Yemen. Since 2014, Yemen has been plagued by a bloody
conflict between Iranian-backed Shiite Hire rebels and
President Abd Rabbuh Mansur al-Hadi's forces, which is being
helped by Saudi Arabia and the United Arab Emirates, among
In a summary of the events in Yemen, the UN panel of
experts stated at the beginning of the year: "After almost
three years of conflict, Yemen has virtually ceased to exist
as a state." It was also noted that "instead of a single
state, there are warring ministries, and no single party has
the political support or military strength to reunite the
country or achieve victory on the battlefield." Amnesty
International's annual report for 2017 was also bleak,
calling the Yemen conflict "the world's worst humanitarian
crisis". According to
Countryaah.com, the head of the UN's humanitarian efforts said in
February that more than 22 million people were in need of
In November, UN statistics were presented showing that
more than 85,000 Yemeni children have died of starvation
since 2015. The same month, 14 million people were said to
be starving as a result of the war, and in a statement from
the United Nations World Food Program (WFP)) found that ※the
hunger crisis in Yemen is the most serious in the world.
Millions of people are living on the verge of starvation and
the situation is getting worse every day. § According to
UNICEF, a Yemeni child dies every ten minutes due to illness
In addition, during the year, the conflict and civilian
suffering were escalated by an offensive and blockade
against the important port city of al-Hudayda, which is the
only lifeline for the people living under the Huthi rebels,
and thousands of people were forced to flee the city.
However, a brightening came at the end of the year when it
was decided to hold UN-led Yemen talks in Stockholm in
December, at the same time as the US Senate decided to start
phasing out US support for the Saudi-led alliance.
Possibly the peace plan for Yemen that UN Special Envoy
Martin Griffiths produced in June could be the basis for the
Yemeni talks in Sweden in December. According to this peace
plan, the Huthirebels would give up their ballistic robots
in exchange for the Saudi-led coalition ending its bombers.
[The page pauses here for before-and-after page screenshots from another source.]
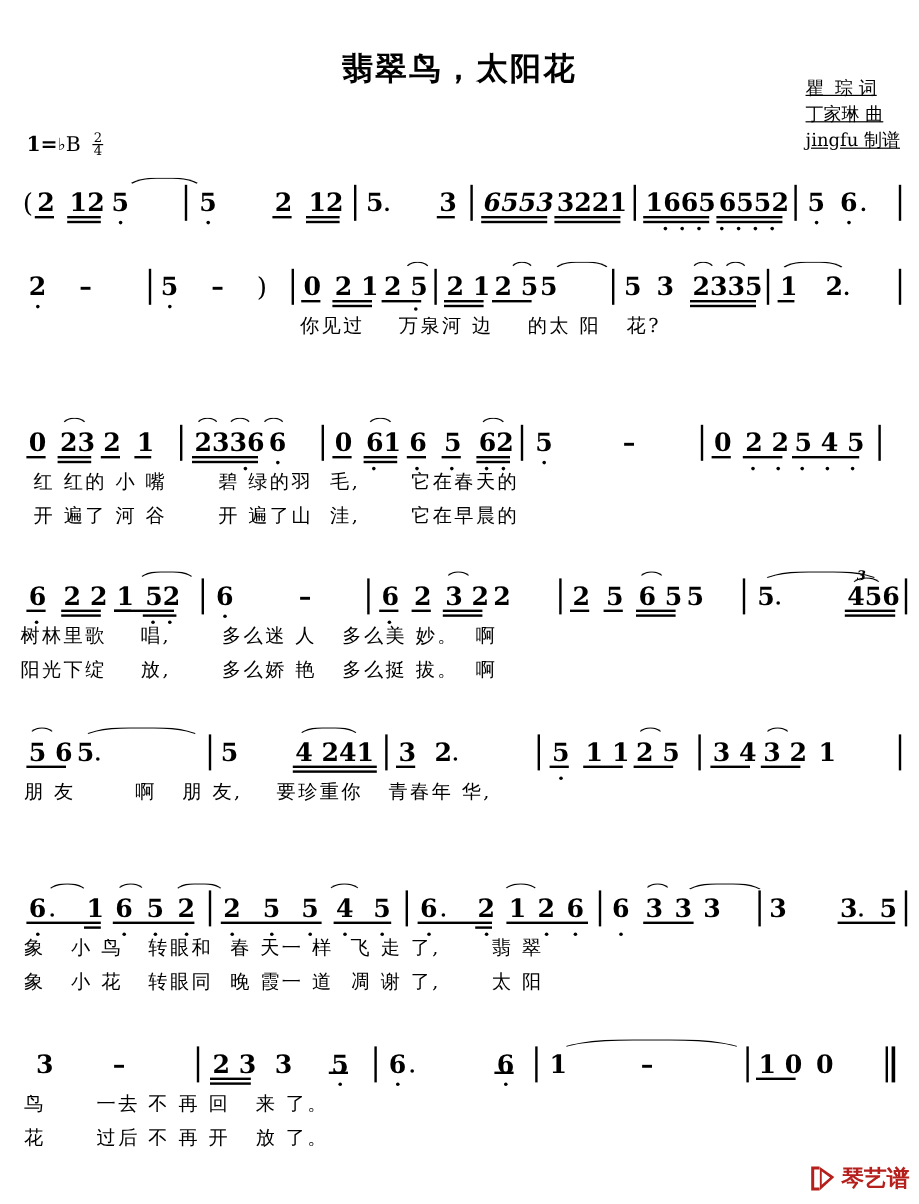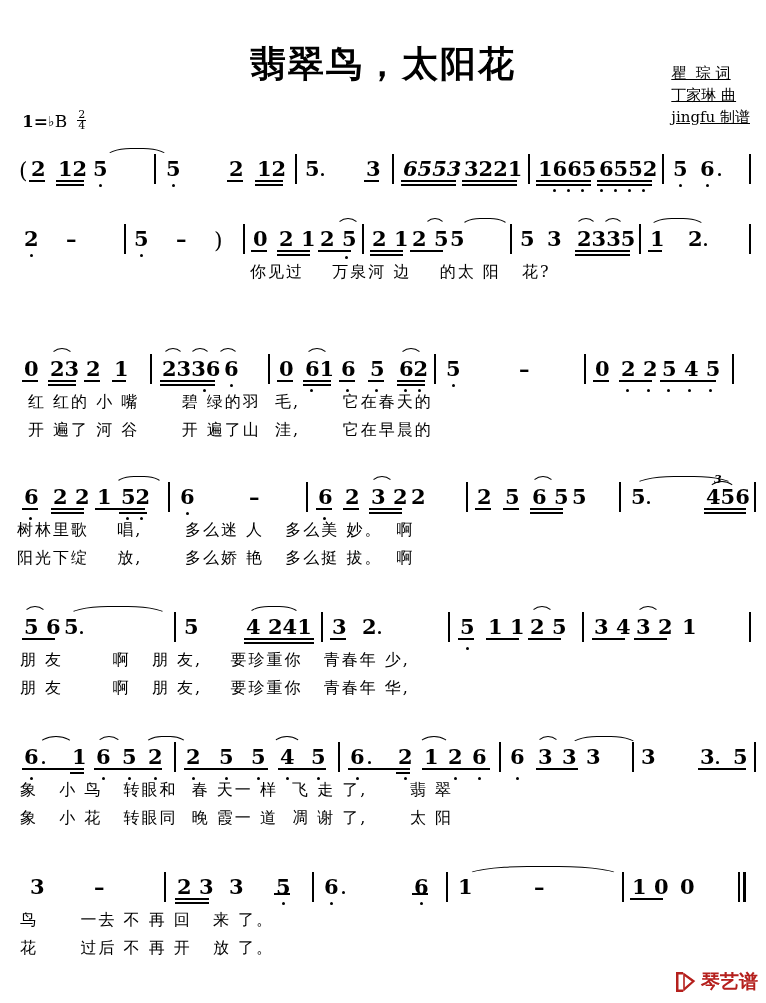--- a/index.html
+++ b/index.html
@@ -23,7 +23,7 @@
     left: 0;
     width: 766px;
     text-align: center;
-    font-size: 36px;
+    font-size: 26px;
     font-weight: bold;
     letter-spacing: 2px;
     font-family: "DejaVu Serif", "Liberation Serif", serif;

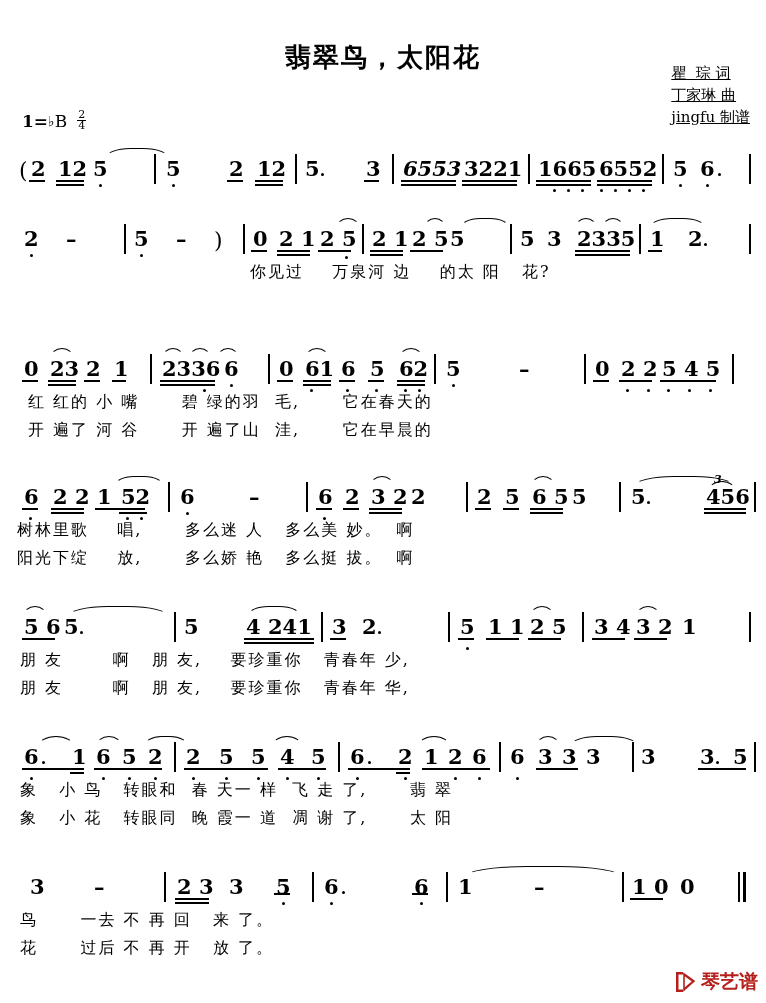--- a/index.html
+++ b/index.html
@@ -472,9 +472,6 @@
     <span class="slur" style="left:622px;bottom:33px;width:22px;"></span>
     <span class="tok" style="left:668px;">1</span>
     <span class="bar" style="left:735px;"></span>
-  </div>
-  <div class="lyricrow">
-    <span class="lyr" style="left:20px;top:2px;letter-spacing:2px;">朋 友       啊   朋 友,    要珍重你   青春年 少,</span>
   </div>
   <div class="lyricrow">
     <span class="lyr" style="left:20px;top:2px;letter-spacing:2px;">朋 友       啊   朋 友,    要珍重你   青春年 华,</span>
Yemen would then eventually have a transitional government
where "political groups should be adequately represented".
Perhaps the most important decisions taken during these
conversations, which took place at Johannesberg Castle
outside Rimbo, were prisoner exchanges and an armistice in
the port city of al-Hudayda.
Yemen - Sana
Sana, Ṣana˙āū, capital of Yemen; 1. 9 million residents (2012). Sana
is a regional trading center with cotton spinning and textile industry as well
as a university (founded in 1970) and an Islamic university. The city also has
an international airport and connects to al-Hudayda through a modern all-weather
Cityscape and architecture
Sana is one of the architecturally strangest and most interesting cities in
the Islamic world. The city was probably founded in the second millennium BC.
and belonged to the kingdom of Sheba. The name Sana is Sabaean and means "well
fortified". In pre-Islamic times, the legendary palace Ghumdan was built in
Sana. However, the period has been incompletely explored and no excavations have
yet been made where the palace is believed to have been.
The city was Islamized under the Persian governor Badhan who turned to Islam
628. Already during Muhammad's life, one of the oldest mosques in the Islamic
world was built in the gardens of Ghumdan. The mosque has been rebuilt in recent
centuries and today has a classic shape with square circular courtyard with deep
arcades and a hypostyle prayer hall in five ships.
The old town of Sana is surrounded by a partially demolished city wall and is
today separated from the newer neighborhoods by a dried-up riverbed. In the
center of the old town ( medina ) lies the large marketplace ( suq
) surrounded by centuries-old caravans ( samsara ), which were often
built on several floors around an open courtyard. From the suq, business streets
branch with open workshops and small shops. Most striking, however, is Medina's
vast residential neighborhoods with up to nine floors of high-rise residential
buildings. The oldest preserved houses are from the 18th century, but the type
of building can be documented to pre-Christian times and in its present form has
The houses, which are built along narrow streets, form a unique architectural
whole. The building material is generally stone in the ground floor and in the
upper floors sun-dried brick and clay. The houses are decorated with a powerful
white painted decor, especially around windows and other architecturally
accentuated lots. The windows have in the past been covered by thin sheets of
alabaster, which today are often replaced by colored glass. In the family houses
there is a strict division of floors from storage and storage in the lowest
floors, family rooms ( divan ) and kitchens in the upper floors to the
men's meeting room ( mafraj ) in the top floor of the house.
Common gardens ( waqf ) are often located between the densely built
residential neighborhoods for household vegetable crops.
SANA's old city center has been declared by UNESCO to belong to the World
Cultural Heritage. However, the difficulties in preserving the city center are
great, especially regarding maintenance, sewerage and communications. In
addition, it is threatened with decay when residents leave the old family homes
to relocate to the new districts, and the preservation requires major
international efforts in cooperation with the Yemeni authorities.